José Mourinho ha ottenuto la stragrande maggioranza dei suoi successi puntando sulla difesa a quattro, con cui ha messo le fondamenta dei suoi primi venticinque trionfi in carriera. Quello numero ventisei – la vittoria della Conference League alla guida della Roma – è arrivato invece con la retroguardia a tre. Morale: nella vita è lecito cambiare, tanto più che un tecnico, per catechismo lavorativo, dovrebbe adattarsi alla rosa che ha a disposizione.

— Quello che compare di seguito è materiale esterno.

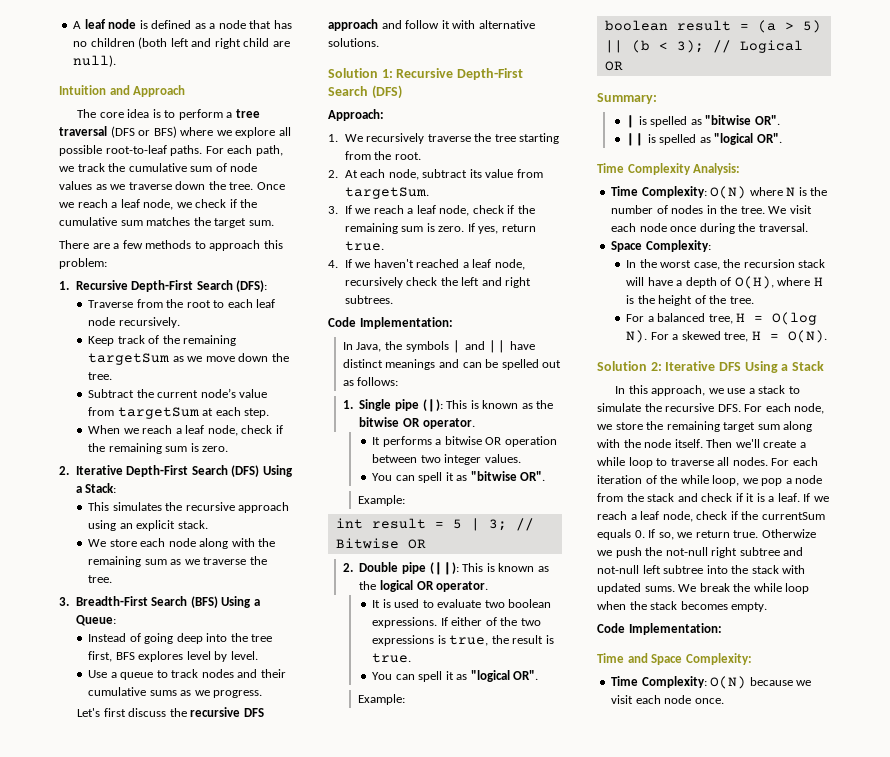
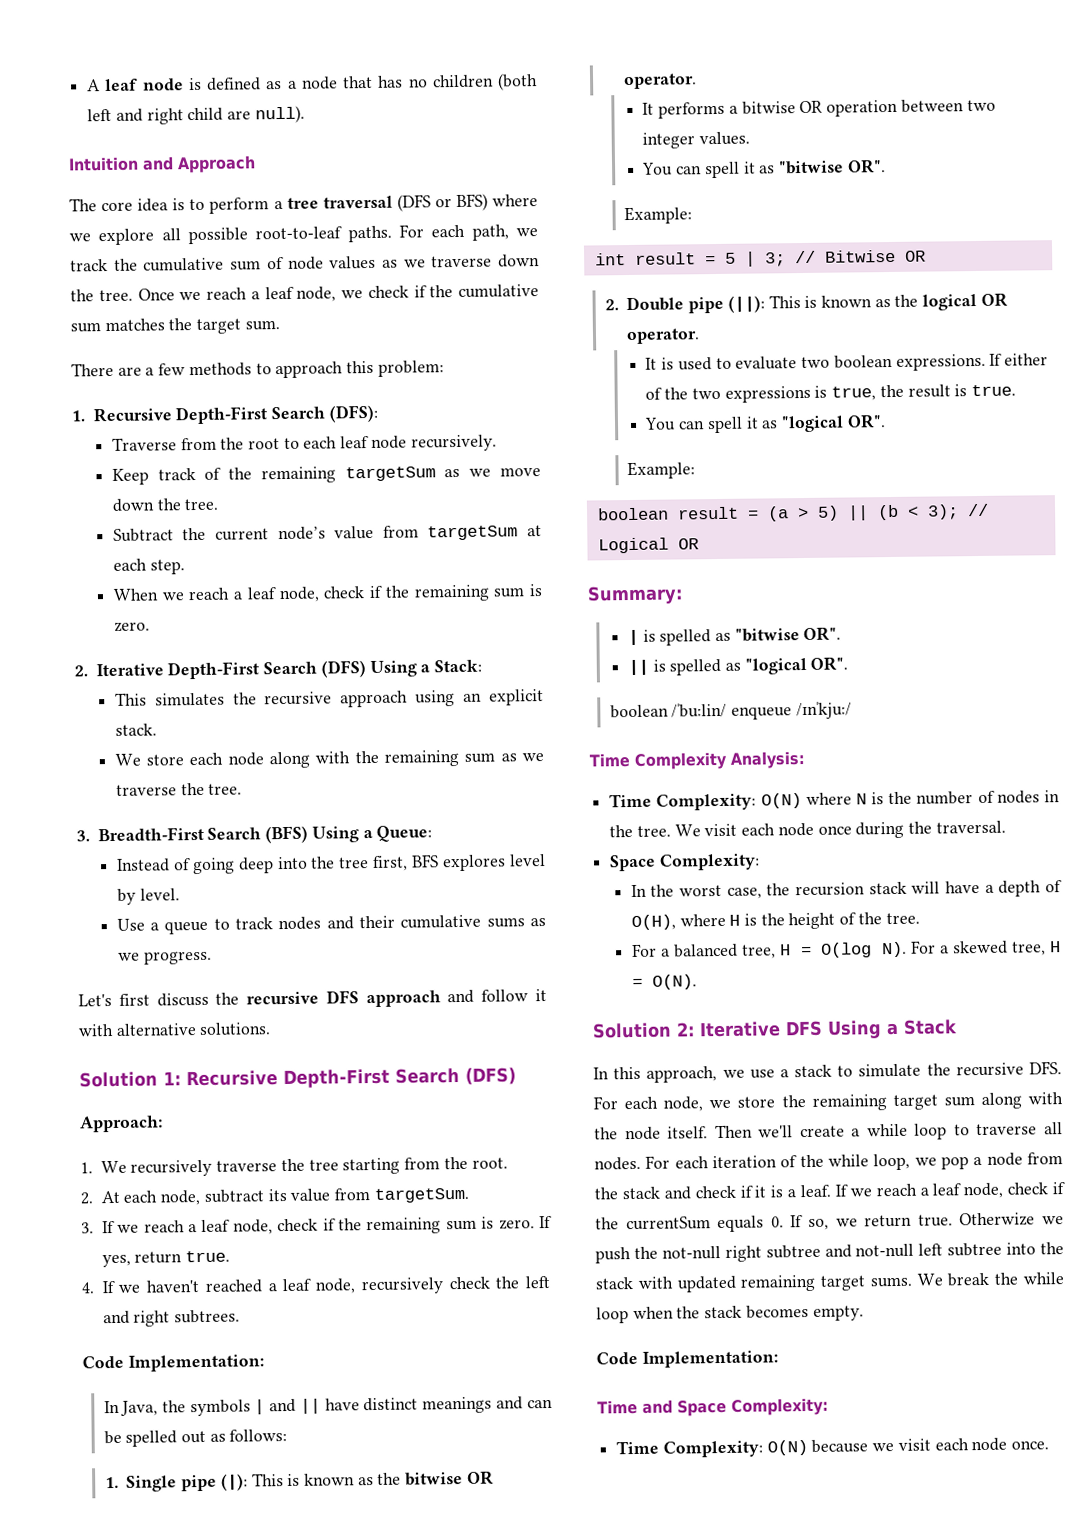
+ boolean /ˈbuːlin/ enqueue /ɪnˈkjuː/
- Otherwize we push the not-null right subtree and not-null left subtree into the stack with updated sums.
+ Otherwize we push the not-null right subtree and not-null left subtree into the stack with updated remaining target sums.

Vero che uno come lo Special One è stato quasi sempre abituato a farsi costruire le squadre a propria immagine e somiglianza, ma un vulcano come il portoghese non si ferma mai e così, dopo averla provata anche col Tottenham, anche nella scorsa stagione, fino alla partita in trasferta contro il Venezia, in autunno, il mantra era sempre quello della difesa a quattro.
Poi la svolta, che lentamente ha cominciato a produrre frutti. Naturalmente, in tante occasioni Mourinho l’ha riproposta a partita in corso, sempre quando si doveva recuperare il risultato, e molte volte l’effetto benefico sul gioco offensivo si è visto. Inutile dire che durante la fase di preparazione lo Special One l’abbia preparata con cura così come il sistema di gioco di base e perciò non sorprende l’efficacia dimostrata due giorni fa contro la Juventus.
C’è da aspettarsi che Mourinho da ora in poi torni a puntare sul prediletto 4-2-3-1? Non proprio. Il mantra della solidità difensiva resta fondamentale per il suo stile di gioco, ma è innegabile che, con la qualità che in questa stagione la dirigenza gli ha messo a disposizione nel reparto avanzato, la tentazione di sfruttarla al meglio prende quota.